The Catholic Church and hundreds of other churches and sects take different positions on the situation faced by the country, mostly in order to favor the status quo and only rarely in order to denounce the injustices that victimize the Congolese population from North to South of the country.

F. Jean Claude pointed out that, in this social reality in the DRC and other African countries, the CLM have a moral and Christian responsibility that must be present in their pastoral and professional activities.

KinshasaFr. Enrique Bayo Mata, a Spanish Comboni Missionary working in the DRC, presented the topic of mission based on the apostolic exhortation “Evangelii Gaudium” of Pope Francis. Following a general introduction to the document, Fr. Enrique stressed the vision of a new evangelization marked by the joy of the announcing and of witnessing to the Gospel of Jesus Christ in the many human peripheries of today’s world. He spoke of the urgency of a pastoral conversion in order to move the Church to come out of itself in order to become missionary, which means to place itself at the service of persons and peoples, especially the marginalized, those who have a greater need of this joy, of faith and of Christian life and those who re farther away from the values of the Gospel.

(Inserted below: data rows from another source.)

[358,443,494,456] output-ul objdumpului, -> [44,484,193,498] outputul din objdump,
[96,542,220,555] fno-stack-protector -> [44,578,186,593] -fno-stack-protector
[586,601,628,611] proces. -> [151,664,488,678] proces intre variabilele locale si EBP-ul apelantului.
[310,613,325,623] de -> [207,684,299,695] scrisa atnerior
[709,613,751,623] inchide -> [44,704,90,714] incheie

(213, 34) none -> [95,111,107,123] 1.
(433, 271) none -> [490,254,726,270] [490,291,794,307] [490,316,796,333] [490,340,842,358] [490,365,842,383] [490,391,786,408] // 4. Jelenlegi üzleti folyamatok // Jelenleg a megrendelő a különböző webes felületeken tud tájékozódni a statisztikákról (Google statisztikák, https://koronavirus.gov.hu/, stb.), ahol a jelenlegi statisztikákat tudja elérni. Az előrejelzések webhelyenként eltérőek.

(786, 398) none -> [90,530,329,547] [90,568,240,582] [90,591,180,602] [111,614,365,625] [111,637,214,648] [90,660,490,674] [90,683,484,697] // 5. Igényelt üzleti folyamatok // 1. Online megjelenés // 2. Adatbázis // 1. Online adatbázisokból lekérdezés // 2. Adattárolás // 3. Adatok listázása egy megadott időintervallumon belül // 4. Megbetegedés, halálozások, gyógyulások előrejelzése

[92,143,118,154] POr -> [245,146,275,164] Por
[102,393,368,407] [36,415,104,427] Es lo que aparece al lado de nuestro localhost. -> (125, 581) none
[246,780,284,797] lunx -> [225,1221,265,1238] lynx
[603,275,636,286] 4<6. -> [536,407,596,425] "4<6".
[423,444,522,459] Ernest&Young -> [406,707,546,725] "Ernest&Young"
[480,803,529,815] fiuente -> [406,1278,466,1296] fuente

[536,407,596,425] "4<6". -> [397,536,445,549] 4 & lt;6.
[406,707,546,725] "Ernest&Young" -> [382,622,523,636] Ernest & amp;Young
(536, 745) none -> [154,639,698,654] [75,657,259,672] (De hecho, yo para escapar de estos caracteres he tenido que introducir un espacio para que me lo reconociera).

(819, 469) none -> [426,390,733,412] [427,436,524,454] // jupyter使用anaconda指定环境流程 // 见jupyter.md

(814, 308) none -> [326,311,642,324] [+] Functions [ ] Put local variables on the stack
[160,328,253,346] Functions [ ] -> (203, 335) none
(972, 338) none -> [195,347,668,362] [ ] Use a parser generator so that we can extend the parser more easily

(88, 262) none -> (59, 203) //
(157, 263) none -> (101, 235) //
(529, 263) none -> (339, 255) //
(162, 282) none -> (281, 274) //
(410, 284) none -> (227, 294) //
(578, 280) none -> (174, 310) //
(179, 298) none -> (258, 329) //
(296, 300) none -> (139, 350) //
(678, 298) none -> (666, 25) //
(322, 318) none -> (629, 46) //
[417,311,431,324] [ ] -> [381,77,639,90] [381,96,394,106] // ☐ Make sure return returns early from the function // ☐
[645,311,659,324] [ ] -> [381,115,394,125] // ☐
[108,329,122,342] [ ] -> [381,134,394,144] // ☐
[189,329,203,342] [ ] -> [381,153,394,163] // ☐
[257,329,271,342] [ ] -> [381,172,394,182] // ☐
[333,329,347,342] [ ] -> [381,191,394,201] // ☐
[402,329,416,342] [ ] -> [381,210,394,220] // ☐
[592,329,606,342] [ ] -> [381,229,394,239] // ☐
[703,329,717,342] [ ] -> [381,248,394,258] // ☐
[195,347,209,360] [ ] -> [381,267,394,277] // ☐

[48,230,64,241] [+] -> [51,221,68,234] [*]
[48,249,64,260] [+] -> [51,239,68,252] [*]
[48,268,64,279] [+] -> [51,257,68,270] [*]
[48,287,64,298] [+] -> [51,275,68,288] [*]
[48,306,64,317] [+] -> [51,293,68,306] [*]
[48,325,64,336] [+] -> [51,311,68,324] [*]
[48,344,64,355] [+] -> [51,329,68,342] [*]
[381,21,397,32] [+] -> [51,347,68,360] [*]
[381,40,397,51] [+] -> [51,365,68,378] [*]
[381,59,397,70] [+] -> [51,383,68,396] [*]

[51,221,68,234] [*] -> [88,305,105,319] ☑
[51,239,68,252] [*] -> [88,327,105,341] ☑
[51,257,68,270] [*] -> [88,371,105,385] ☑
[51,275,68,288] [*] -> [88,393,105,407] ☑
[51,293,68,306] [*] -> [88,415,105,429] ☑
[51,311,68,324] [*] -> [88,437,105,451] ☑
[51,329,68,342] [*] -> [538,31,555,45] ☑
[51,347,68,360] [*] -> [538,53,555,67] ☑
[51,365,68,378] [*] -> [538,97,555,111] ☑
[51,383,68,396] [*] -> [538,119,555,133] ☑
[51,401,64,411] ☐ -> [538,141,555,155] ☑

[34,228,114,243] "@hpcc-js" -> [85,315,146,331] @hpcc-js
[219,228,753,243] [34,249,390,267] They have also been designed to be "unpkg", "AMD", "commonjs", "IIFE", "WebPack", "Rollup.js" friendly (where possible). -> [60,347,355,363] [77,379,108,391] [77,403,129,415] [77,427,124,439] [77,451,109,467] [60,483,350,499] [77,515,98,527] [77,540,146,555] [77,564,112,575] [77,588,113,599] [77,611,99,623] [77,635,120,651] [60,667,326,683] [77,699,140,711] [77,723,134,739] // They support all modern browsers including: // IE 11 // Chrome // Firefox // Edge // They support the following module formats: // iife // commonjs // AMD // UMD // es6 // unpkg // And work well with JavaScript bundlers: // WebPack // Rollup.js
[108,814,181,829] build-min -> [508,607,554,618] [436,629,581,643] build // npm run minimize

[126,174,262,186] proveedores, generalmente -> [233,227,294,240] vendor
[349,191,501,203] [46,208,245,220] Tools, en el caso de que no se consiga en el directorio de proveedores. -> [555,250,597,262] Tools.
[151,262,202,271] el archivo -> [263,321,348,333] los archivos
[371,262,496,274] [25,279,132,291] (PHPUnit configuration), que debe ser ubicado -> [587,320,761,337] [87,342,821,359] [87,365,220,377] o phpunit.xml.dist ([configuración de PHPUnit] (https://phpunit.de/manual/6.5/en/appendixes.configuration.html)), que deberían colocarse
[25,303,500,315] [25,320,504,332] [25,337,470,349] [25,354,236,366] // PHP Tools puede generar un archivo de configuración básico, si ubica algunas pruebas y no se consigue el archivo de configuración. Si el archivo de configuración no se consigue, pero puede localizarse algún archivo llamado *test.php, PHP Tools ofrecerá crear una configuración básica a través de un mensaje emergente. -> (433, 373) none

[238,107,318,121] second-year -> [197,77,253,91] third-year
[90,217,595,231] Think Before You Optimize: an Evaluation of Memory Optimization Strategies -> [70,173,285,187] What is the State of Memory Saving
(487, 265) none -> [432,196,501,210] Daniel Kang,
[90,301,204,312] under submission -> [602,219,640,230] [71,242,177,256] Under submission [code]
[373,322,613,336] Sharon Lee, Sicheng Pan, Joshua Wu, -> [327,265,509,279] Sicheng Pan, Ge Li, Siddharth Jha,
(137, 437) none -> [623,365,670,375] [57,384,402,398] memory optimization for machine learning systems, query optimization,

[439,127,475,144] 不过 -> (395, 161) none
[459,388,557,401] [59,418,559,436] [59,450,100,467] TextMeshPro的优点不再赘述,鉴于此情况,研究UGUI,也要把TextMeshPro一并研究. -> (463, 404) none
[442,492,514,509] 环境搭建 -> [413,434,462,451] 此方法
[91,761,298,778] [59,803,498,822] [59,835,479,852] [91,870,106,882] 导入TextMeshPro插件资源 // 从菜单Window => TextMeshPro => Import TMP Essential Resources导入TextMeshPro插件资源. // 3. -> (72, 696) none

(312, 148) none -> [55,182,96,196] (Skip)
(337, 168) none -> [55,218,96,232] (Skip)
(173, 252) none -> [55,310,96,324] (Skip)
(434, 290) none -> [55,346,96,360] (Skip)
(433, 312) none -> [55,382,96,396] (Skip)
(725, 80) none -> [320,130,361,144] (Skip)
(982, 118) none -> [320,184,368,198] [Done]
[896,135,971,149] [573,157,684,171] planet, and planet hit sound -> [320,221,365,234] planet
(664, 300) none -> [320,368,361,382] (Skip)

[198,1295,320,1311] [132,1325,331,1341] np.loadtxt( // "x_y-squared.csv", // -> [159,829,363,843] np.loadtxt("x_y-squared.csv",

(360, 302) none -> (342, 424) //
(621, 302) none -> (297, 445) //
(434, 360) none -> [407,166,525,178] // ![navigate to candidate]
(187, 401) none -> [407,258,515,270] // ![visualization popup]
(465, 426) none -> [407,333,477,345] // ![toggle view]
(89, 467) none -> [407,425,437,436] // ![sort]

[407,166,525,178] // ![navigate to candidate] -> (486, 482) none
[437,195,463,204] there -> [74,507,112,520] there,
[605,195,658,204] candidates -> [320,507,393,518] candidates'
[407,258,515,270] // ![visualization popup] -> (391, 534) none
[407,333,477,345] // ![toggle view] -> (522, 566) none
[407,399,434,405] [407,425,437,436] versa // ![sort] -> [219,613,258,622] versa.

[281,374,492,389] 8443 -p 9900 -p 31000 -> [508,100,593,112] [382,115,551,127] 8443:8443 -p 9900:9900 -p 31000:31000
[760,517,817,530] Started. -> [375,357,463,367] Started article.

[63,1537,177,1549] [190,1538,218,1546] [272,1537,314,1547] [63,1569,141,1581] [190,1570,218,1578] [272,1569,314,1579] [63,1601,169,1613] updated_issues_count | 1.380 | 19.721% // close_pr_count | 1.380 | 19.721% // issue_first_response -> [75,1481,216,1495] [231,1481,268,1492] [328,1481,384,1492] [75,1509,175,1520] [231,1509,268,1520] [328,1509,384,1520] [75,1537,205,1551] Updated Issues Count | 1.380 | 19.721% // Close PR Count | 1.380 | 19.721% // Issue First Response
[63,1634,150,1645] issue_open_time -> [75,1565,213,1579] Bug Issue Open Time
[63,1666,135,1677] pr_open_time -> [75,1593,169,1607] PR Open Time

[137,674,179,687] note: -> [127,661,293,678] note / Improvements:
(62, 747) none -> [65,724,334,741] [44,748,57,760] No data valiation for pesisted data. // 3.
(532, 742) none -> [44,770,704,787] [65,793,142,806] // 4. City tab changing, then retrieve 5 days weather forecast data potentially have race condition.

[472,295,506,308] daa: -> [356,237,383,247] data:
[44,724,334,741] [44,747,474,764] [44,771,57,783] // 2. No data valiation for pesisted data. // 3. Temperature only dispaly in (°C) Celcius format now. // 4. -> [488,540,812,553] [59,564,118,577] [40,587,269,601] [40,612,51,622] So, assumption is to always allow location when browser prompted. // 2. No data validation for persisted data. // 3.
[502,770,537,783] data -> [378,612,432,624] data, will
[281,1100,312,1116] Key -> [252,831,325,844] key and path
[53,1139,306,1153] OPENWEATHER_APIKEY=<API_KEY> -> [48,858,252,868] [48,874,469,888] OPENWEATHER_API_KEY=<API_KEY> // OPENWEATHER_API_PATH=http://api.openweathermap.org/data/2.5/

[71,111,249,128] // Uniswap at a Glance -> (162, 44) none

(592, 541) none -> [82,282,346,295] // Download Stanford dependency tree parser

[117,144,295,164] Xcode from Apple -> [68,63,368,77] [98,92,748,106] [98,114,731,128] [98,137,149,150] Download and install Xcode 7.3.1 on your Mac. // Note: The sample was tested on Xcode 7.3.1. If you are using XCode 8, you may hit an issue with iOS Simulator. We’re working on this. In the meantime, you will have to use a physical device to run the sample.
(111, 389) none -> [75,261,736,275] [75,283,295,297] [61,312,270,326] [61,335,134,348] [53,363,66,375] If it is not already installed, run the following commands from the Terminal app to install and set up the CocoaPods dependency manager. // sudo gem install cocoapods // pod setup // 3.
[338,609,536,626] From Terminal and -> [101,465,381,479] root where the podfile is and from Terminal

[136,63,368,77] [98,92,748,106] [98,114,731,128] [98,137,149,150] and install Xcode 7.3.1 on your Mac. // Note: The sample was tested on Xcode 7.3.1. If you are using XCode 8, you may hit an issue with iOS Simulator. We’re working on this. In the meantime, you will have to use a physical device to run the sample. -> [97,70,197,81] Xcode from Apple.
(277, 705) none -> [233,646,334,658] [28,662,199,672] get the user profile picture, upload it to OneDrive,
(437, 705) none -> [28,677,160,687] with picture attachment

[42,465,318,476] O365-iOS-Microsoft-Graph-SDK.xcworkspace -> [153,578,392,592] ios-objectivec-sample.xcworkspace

He added that lay people, intellectually and professionally formed, have a particular role in the pastoral process of evangelization, which aims at the transformation of society and at the inclusion of the poor in the active life of their country.

In the afternoon of the first day, Innocent gave a panoramic view of the CLM, mentioning that one always begins with small things in a restricted situation, by then growing and maturing if there is a clear vision of identity, of who we are, and if there is a concrete plan of action, of what we need to do, in a permanent context of listening to the Word of God, of prayer and vocational discernment, in the spirit of St. Daniel Comboni. Innocent’s presentation was followed by a long sharing section of ideas and experiences from various CLM situations in Africa.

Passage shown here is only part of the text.